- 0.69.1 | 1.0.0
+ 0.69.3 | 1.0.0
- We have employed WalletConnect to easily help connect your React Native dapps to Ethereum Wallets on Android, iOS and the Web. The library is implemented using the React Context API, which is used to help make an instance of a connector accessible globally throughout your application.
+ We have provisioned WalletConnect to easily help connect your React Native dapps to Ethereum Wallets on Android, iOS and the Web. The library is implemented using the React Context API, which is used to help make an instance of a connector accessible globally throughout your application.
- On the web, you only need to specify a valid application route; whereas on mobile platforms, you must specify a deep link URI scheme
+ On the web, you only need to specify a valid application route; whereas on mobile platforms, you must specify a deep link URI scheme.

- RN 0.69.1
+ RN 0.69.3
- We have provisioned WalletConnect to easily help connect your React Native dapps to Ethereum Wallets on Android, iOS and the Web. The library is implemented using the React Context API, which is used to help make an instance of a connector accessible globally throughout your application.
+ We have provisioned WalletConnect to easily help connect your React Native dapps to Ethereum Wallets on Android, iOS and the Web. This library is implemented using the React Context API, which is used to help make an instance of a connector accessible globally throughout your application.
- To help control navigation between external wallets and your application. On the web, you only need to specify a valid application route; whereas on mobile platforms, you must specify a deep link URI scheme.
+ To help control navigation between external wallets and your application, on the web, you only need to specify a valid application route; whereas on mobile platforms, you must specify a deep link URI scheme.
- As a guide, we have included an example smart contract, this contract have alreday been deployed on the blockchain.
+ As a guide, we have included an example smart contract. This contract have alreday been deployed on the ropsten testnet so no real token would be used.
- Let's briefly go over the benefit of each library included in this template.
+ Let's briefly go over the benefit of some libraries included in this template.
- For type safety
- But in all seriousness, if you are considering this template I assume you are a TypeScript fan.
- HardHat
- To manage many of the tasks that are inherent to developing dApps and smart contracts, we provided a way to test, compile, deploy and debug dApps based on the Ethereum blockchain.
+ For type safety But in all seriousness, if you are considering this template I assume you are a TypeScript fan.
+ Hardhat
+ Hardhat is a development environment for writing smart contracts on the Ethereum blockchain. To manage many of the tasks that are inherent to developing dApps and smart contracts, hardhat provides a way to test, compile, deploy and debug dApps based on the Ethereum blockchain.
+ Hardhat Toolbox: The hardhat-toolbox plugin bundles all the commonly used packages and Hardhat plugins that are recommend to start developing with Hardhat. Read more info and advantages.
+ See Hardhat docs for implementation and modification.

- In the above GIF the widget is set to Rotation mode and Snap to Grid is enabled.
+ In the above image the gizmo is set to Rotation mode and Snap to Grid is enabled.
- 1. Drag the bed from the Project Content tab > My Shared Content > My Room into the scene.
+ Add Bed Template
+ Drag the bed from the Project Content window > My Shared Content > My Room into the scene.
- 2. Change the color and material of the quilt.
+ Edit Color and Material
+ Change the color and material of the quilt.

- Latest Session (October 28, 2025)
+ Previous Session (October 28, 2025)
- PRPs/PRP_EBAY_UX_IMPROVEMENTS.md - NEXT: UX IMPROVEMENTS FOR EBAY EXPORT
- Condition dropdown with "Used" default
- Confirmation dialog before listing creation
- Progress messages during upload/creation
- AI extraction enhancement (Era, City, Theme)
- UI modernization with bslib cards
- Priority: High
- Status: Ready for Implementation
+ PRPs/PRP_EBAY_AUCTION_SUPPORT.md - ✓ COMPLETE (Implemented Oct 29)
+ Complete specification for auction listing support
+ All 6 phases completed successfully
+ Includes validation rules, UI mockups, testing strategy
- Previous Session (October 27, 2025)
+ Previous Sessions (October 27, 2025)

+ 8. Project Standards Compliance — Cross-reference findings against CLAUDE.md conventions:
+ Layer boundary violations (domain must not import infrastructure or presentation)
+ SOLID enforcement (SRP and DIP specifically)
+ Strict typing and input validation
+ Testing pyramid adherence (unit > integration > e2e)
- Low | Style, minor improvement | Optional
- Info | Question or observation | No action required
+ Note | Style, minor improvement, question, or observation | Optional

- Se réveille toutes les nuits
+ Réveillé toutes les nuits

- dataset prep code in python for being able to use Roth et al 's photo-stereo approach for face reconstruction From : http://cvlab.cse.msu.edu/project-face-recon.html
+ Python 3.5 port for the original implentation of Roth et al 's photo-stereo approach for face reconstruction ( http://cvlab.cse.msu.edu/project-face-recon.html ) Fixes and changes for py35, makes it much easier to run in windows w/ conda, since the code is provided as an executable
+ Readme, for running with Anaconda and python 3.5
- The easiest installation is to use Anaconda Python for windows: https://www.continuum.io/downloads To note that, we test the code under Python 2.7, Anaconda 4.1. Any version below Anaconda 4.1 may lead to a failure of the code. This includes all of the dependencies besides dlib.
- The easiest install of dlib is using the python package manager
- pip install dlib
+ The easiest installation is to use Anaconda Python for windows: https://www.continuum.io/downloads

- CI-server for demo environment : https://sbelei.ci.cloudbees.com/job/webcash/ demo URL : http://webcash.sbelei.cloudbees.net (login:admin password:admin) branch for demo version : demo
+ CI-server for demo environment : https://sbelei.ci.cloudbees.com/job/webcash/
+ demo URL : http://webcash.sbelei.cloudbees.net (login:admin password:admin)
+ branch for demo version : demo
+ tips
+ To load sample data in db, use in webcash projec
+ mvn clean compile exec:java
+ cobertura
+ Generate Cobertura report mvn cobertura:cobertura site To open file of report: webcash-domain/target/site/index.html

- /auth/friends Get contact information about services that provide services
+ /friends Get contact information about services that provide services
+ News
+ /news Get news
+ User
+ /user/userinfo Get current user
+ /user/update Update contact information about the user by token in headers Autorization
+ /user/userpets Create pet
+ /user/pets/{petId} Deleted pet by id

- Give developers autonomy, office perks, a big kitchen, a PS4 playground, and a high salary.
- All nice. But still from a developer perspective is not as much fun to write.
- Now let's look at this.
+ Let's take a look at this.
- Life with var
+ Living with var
###
AIM OF THE TASK
Restate, word for word and with nothing added, the lines from the beginning of the records above through the line that contains "- We have provisioned".

SOLUTION TO THE PROBLEM
- 0.69.1 | 1.0.0
+ 0.69.3 | 1.0.0
- We have employed WalletConnect to easily help connect your React Native dapps to Ethereum Wallets on Android, iOS and the Web. The library is implemented using the React Context API, which is used to help make an instance of a connector accessible globally throughout your application.
+ We have provisioned WalletConnect to easily help connect your React Native dapps to Ethereum Wallets on Android, iOS and the Web. The library is implemented using the React Context API, which is used to help make an instance of a connector accessible globally throughout your application.
- On the web, you only need to specify a valid application route; whereas on mobile platforms, you must specify a deep link URI scheme
+ On the web, you only need to specify a valid application route; whereas on mobile platforms, you must specify a deep link URI scheme.

- RN 0.69.1
+ RN 0.69.3
- We have provisioned WalletConnect to easily help connect your React Native dapps to Ethereum Wallets on Android, iOS and the Web. The library is implemented using the React Context API, which is used to help make an instance of a connector accessible globally throughout your application.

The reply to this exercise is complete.